Cette semaine, l’IDC a publié ses estimations sur les expéditions de smartphones en 2026. Selon le Worldwide Quarterly Mobile Phone Tracker, les envois mondiaux devraient diminuer de 12,9 % par rapport à l’année précédente, atteignant 1,1 milliard d’unités.
La société a déclaré que cette chute ramènerait le volume annuel des expéditions à son niveau le plus bas depuis plus de dix ans.
La prévision actuelle illustre une nette diminution par rapport à celle de novembre, amplifiée par la crise de la mémoire.
Francisco Jeronimo, vice-président des Clients Mondiaux d’IDC, a indiqué qu’il ne s’agit pas d’une simple tension temporaire, mais d’un choc comparable à un tsunami, né de la chaîne d’approvisionnement de la mémoire, affectant l’ensemble de l’industrie électronique.

Nabila Popal, directrice de recherche à l’IDC, a souligné que la crise de la mémoire engendrera plus qu’un déclin temporaire, elle constitue une transformation structurelle du marché, redéfinissant les acteurs et les produits à long terme.
Le marché informatique traverse également une période d’instabilité marquée par la fièvre de l’Intelligence Artificielle.

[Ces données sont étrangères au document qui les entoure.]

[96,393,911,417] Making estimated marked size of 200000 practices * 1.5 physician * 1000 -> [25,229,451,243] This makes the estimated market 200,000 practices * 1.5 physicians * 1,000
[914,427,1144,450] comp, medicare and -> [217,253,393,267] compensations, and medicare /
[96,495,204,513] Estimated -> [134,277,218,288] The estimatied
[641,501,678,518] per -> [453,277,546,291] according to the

HP, l’un des principaux constructeurs, a rapporté que le coût des composants atteint des niveaux records, impactant directement les consommateurs.

La situation est particulièrement préoccupante concernant la mémoire RAM, représentant une part disproportionnée des coûts de fabrication d’un PC.

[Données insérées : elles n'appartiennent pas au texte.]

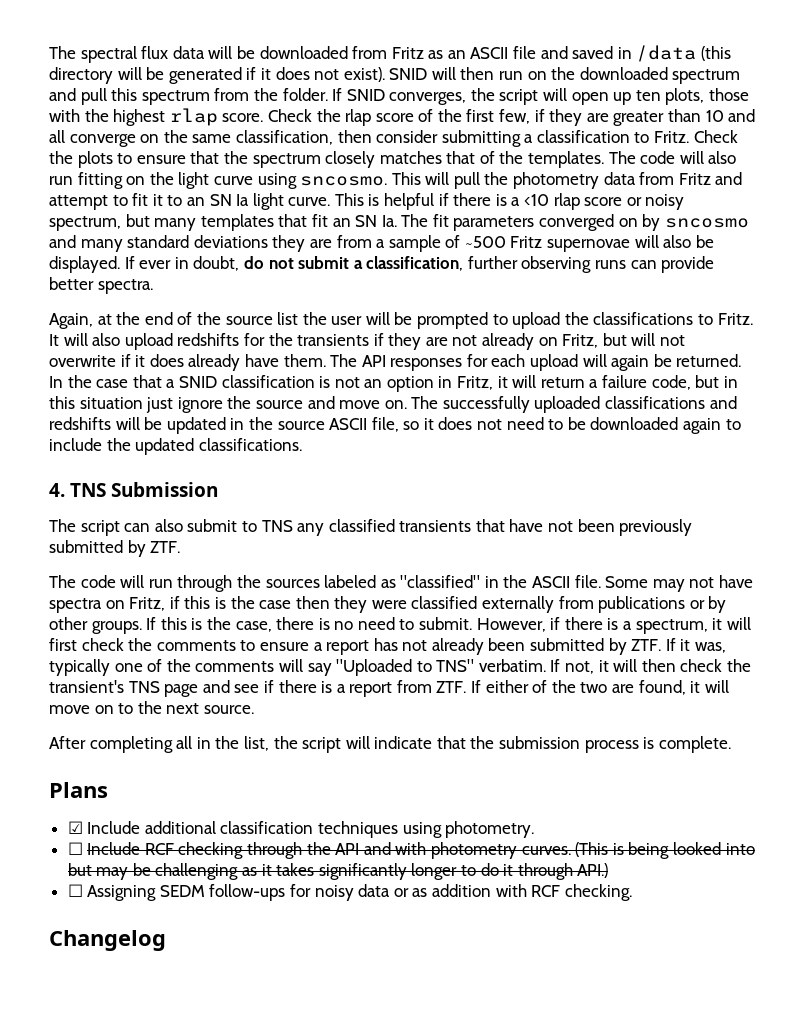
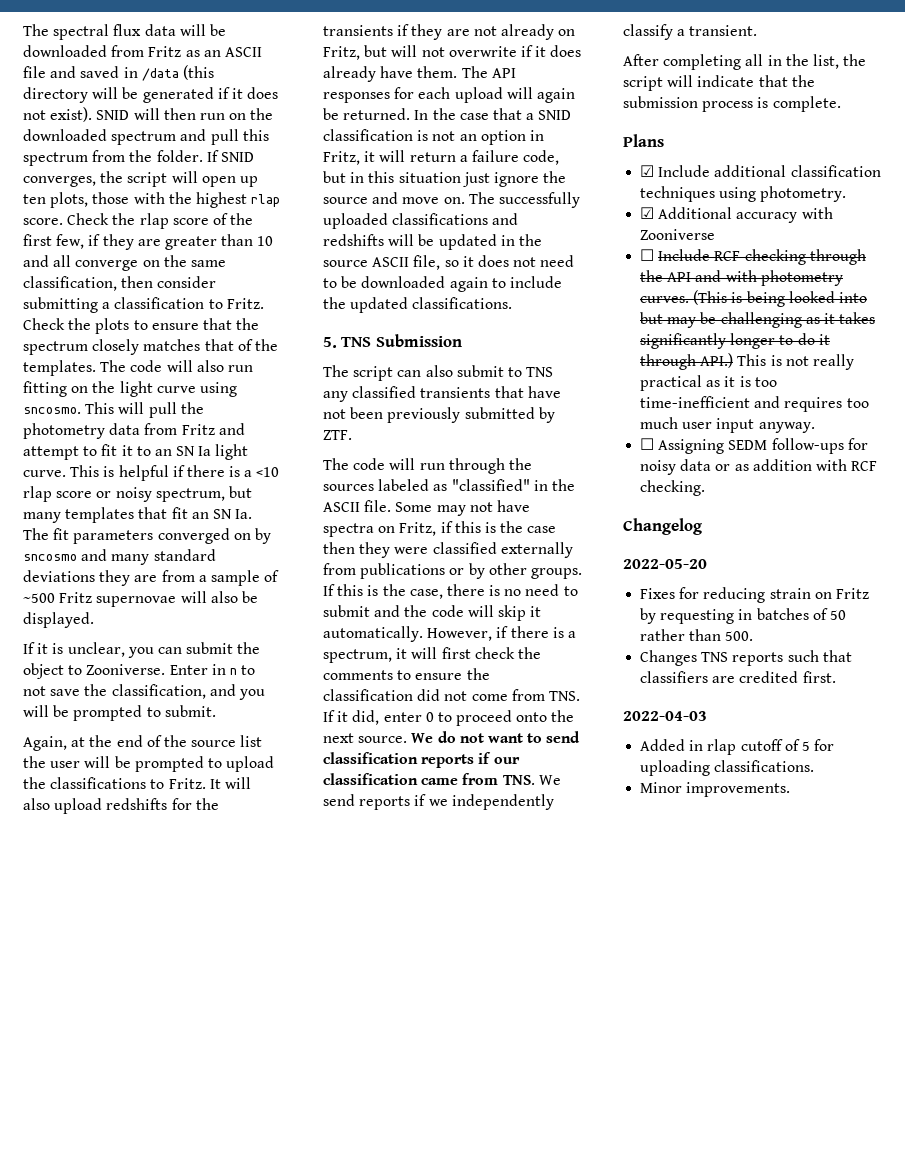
[124,256,715,273] [49,277,153,294] If ever in doubt, do not submit a classification, further observing runs can provide better spectra. -> [23,642,261,658] [23,663,256,679] [23,684,265,700] [23,705,216,721] // If it is unclear, you can submit the object to Zooniverse. Enter in n to not save the classification, and you will be prompted to submit.
[49,483,65,497] 4. -> [323,337,337,348] 5.
[419,617,473,630] submit. -> [323,605,542,621] [323,626,423,642] submit and the code will skip it automatically.
[313,638,727,655] [49,659,752,676] [49,680,729,697] [49,701,254,714] a report has not already been submitted by ZTF. If it was, typically one of the comments will say "Uploaded to TNS" verbatim. If not, it will then check the transient's TNS page and see if there is a report from ZTF. If either of the two are found, it will move on to the next source. -> [466,668,490,680] [323,689,580,701] [323,710,575,726] [323,731,581,743] [323,752,520,768] [323,773,561,785] [323,794,554,810] [623,24,758,40] the classification did not come from TNS. If it did, enter 0 to proceed onto the next source. We do not want to send classification reports if our classification came from TNS. We send reports if we independently classify a transient.
(535, 829) none -> [640,207,833,223] [640,229,716,240] // ☑ Additional accuracy with Zooniverse
(609, 870) none -> [737,354,854,370] [640,375,777,391] [640,396,869,412] [640,417,815,433] This is not really practical as it is too time-inefficient and requires too much user input anyway.
(166, 940) none -> [623,559,707,569] [640,587,869,603] [640,608,846,624] [640,629,754,641] [640,650,852,666] [640,671,836,683] [623,711,707,721] [640,739,835,755] [640,760,815,776] [640,782,791,797] // 2022-05-20 // Fixes for reducing strain on Fritz by requesting in batches of 50 rather than 500. // Changes TNS reports such that classifiers are credited first. // 2022-04-03 // Added in rlap cutoff of 5 for uploading classifications. // Minor improvements.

« Il n’y aura pas de retour à la normale pour les fournisseurs et les consommateurs »
Francisco Jeronimo a souligné que le marché mondial des smartphones, en particulier pour les constructeurs Android, est confronté à une menace majeure, les fournisseurs axés sur le segment d’entrée étant les plus touchés.
La montée des coûts des composants exercera une pression sur leurs marges et ils n’auront d’autre choix que de répercuter ces coûts sur les consommateurs.
Le vice-président des Clients Mondiaux a ajouté qu’Apple et Samsung sont mieux positionnées pour faire face à cette crise.
Tandis que les constructeurs Android plus petits et axés sur le bas de gamme éprouvent des difficultés dues à la hausse des coûts, Apple et Samsung pourraient non seulement résister, mais également accroître leur part de marché alors que le paysage concurrentiel se resserre.

Nabila Popal prévoit un processus de consolidation, où les acteurs les plus petits sortiront du marché tandis que les fournisseurs à faible coût verront leurs expéditions chuter face aux restrictions d’approvisionnement et à la baisse de la demande dans les segments de prix plus élevés.
Elle a précisé qu’en dépit d’une chute record des expéditions, le prix moyen des smartphones pourrait augmenter de 14 %, atteignant un niveau record de 523 dollars cette année.
Bien qu’une stabilisation des prix de la mémoire soit anticipée à mi-2027, un retour aux niveaux antérieurs semble peu probable, rendant particulièrement difficile le segment inférieur à 100 dollars (171 millions d’unités). Ainsi, il n’y aura pas de retour à la normale pour les fournisseurs et les consommateurs.
Sur le plan régional, l’IDC prévoit que les marchés avec une forte concentration de smartphones bas de gamme subiront les plus grandes baisses.
Le Moyen-Orient et l’Afrique devraient connaître une chute de 20,6 %, alors que les deux plus grands marchés mondiaux, la Chine et la région Asie-Pacifique (hors Japon et Chine), devraient enregistrer des baisses de 10,5 % et 13,1 % respectivement.
Lorsque la crise commencera à se stabiliser à mi-2027, l’IDC prévoit une modeste reprise de 2 % cette année-là, suivie d’un rebond plus solide de 5,2 % en 2028.